=== TASK ===
Exact copy, no pictures: return all the data below as written.

=== PROVIDED RECORDS ===
[Start of Attachment]

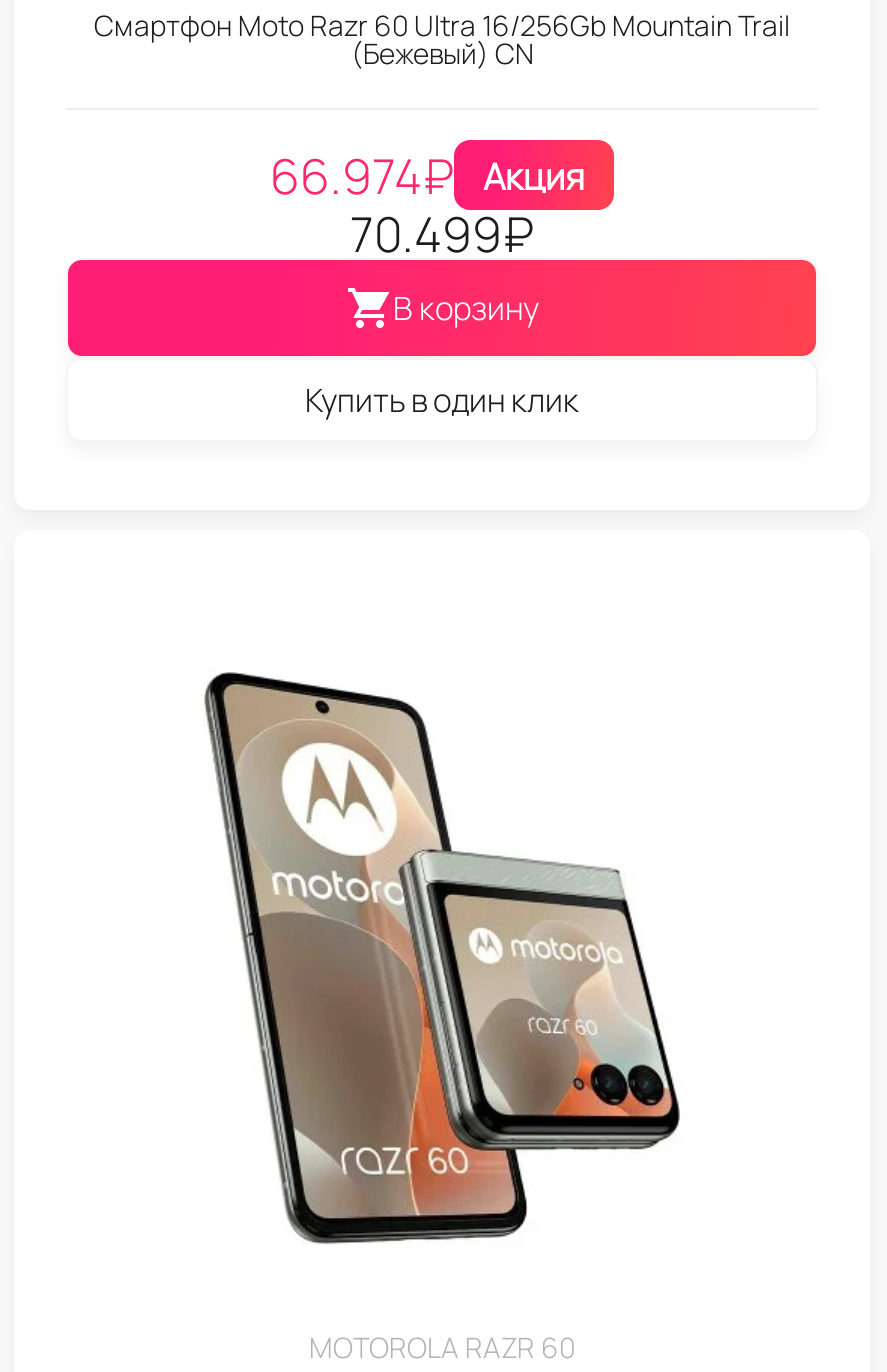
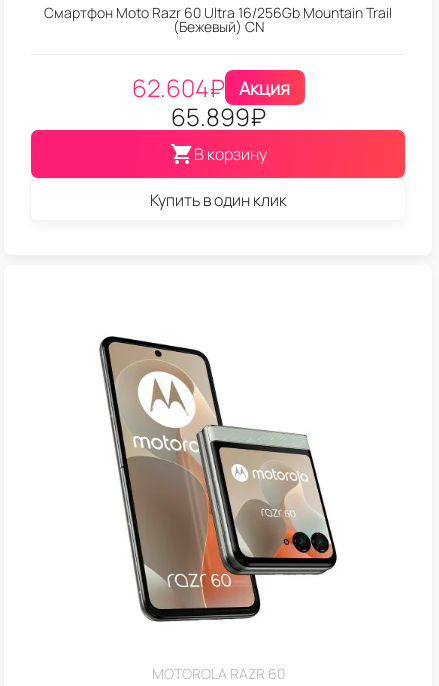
- 66.974₽ Акция
+ 62.604₽ Акция

- 70.499₽
+ 65.899₽
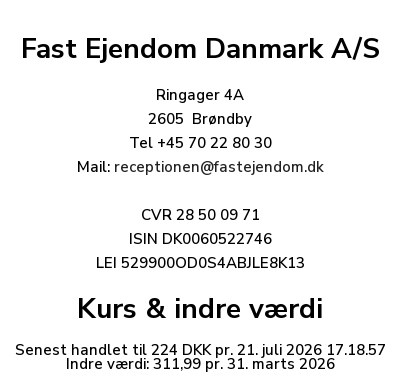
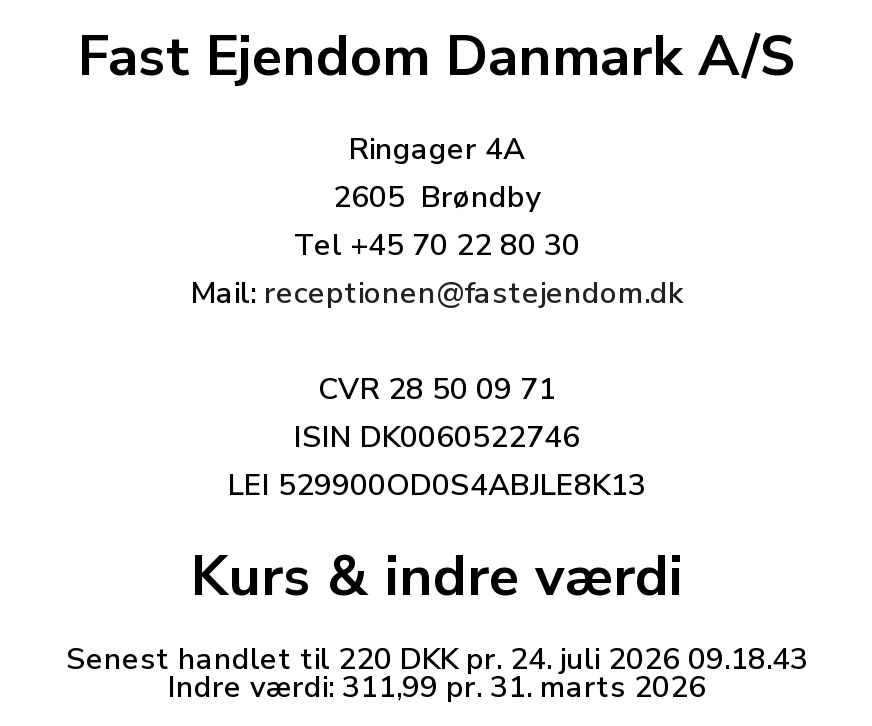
- Senest handlet til 224 DKK pr. 21. juli 2026 17.18.57
+ Senest handlet til 220 DKK pr. 24. juli 2026 09.18.43
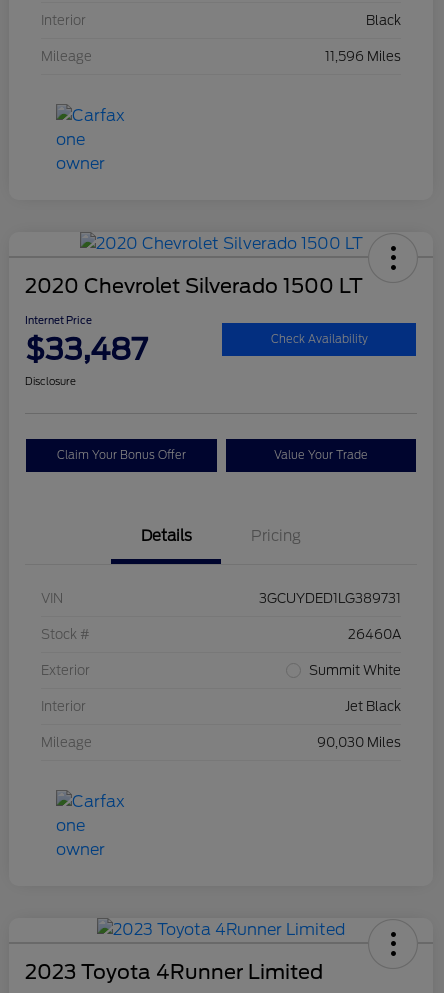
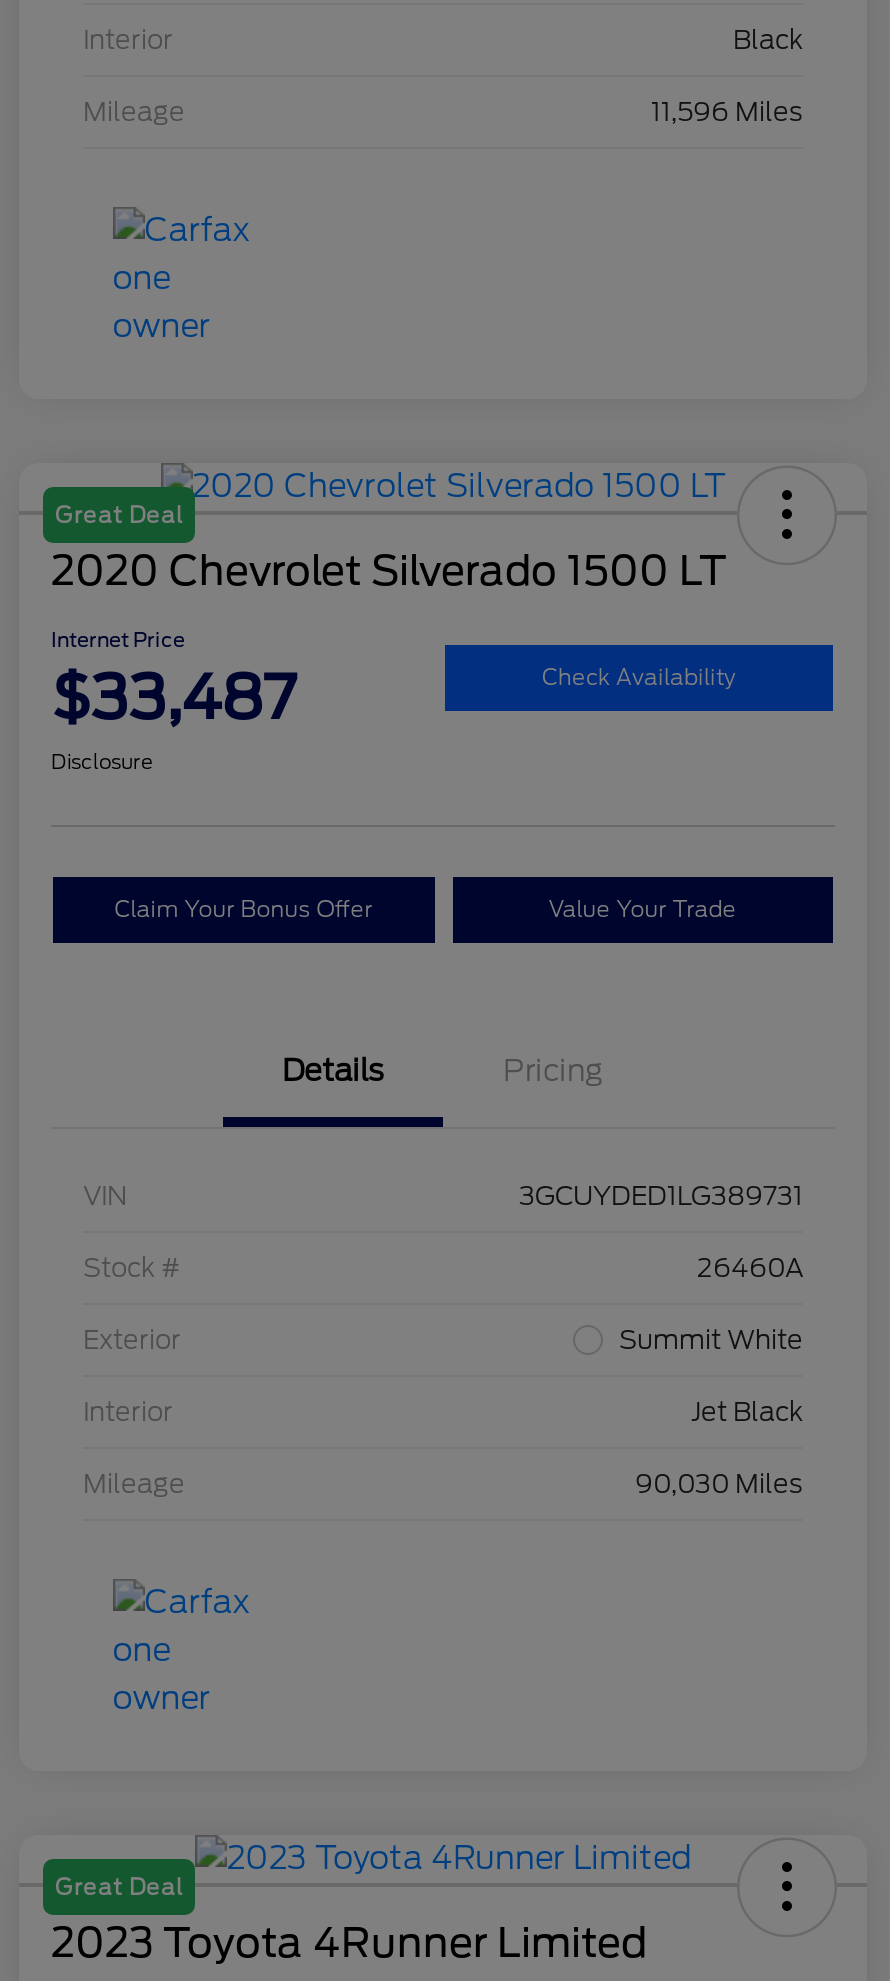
+ Great Deal

+ Great Deal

[End of Attachment]

=== OUTPUT OF THE EXERCISE ===
- 66.974₽ Акция
+ 62.604₽ Акция

- 70.499₽
+ 65.899₽
- Senest handlet til 224 DKK pr. 21. juli 2026 17.18.57
+ Senest handlet til 220 DKK pr. 24. juli 2026 09.18.43
+ Great Deal

+ Great Deal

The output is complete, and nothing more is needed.